§ **EXERCISE INSTRUCTIONS**:
Could you repeat the records shown below exactly as written?

─── DATA ───

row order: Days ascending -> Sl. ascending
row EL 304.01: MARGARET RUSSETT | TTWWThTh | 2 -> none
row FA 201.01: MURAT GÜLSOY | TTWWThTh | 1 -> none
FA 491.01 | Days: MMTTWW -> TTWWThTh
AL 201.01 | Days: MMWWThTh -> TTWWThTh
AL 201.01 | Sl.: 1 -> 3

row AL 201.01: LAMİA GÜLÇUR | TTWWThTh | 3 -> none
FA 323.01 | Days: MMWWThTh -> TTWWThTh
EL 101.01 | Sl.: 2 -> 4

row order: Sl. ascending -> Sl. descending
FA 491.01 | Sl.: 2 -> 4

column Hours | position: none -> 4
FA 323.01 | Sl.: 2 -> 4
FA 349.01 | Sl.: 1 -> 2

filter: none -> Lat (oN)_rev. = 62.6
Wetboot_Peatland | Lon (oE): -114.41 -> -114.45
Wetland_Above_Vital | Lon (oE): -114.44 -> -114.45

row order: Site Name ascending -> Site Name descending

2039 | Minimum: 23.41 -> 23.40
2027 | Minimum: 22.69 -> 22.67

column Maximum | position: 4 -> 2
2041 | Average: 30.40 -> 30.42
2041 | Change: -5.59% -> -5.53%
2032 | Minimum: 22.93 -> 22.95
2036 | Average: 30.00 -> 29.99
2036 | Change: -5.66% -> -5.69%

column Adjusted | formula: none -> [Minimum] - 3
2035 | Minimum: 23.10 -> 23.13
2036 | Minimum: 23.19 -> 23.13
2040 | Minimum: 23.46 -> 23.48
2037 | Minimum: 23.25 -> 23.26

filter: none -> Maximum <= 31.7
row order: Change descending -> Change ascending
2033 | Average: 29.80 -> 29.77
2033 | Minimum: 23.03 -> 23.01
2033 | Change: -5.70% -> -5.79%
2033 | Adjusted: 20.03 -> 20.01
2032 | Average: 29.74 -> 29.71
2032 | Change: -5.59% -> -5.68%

───

§ **SOLUTION**:
row order: Days ascending -> Sl. ascending
row EL 304.01: MARGARET RUSSETT | TTWWThTh | 2 -> none
row FA 201.01: MURAT GÜLSOY | TTWWThTh | 1 -> none
FA 491.01 | Days: MMTTWW -> TTWWThTh
AL 201.01 | Days: MMWWThTh -> TTWWThTh
AL 201.01 | Sl.: 1 -> 3

row AL 201.01: LAMİA GÜLÇUR | TTWWThTh | 3 -> none
FA 323.01 | Days: MMWWThTh -> TTWWThTh
EL 101.01 | Sl.: 2 -> 4

row order: Sl. ascending -> Sl. descending
FA 491.01 | Sl.: 2 -> 4

column Hours | position: none -> 4
FA 323.01 | Sl.: 2 -> 4
FA 349.01 | Sl.: 1 -> 2

filter: none -> Lat (oN)_rev. = 62.6
Wetboot_Peatland | Lon (oE): -114.41 -> -114.45
Wetland_Above_Vital | Lon (oE): -114.44 -> -114.45

row order: Site Name ascending -> Site Name descending

2039 | Minimum: 23.41 -> 23.40
2027 | Minimum: 22.69 -> 22.67

column Maximum | position: 4 -> 2
2041 | Average: 30.40 -> 30.42
2041 | Change: -5.59% -> -5.53%
2032 | Minimum: 22.93 -> 22.95
2036 | Average: 30.00 -> 29.99
2036 | Change: -5.66% -> -5.69%

column Adjusted | formula: none -> [Minimum] - 3
2035 | Minimum: 23.10 -> 23.13
2036 | Minimum: 23.19 -> 23.13
2040 | Minimum: 23.46 -> 23.48
2037 | Minimum: 23.25 -> 23.26

filter: none -> Maximum <= 31.7
row order: Change descending -> Change ascending
2033 | Average: 29.80 -> 29.77
2033 | Minimum: 23.03 -> 23.01
2033 | Change: -5.70% -> -5.79%
2033 | Adjusted: 20.03 -> 20.01
2032 | Average: 29.74 -> 29.71
2032 | Change: -5.59% -> -5.68%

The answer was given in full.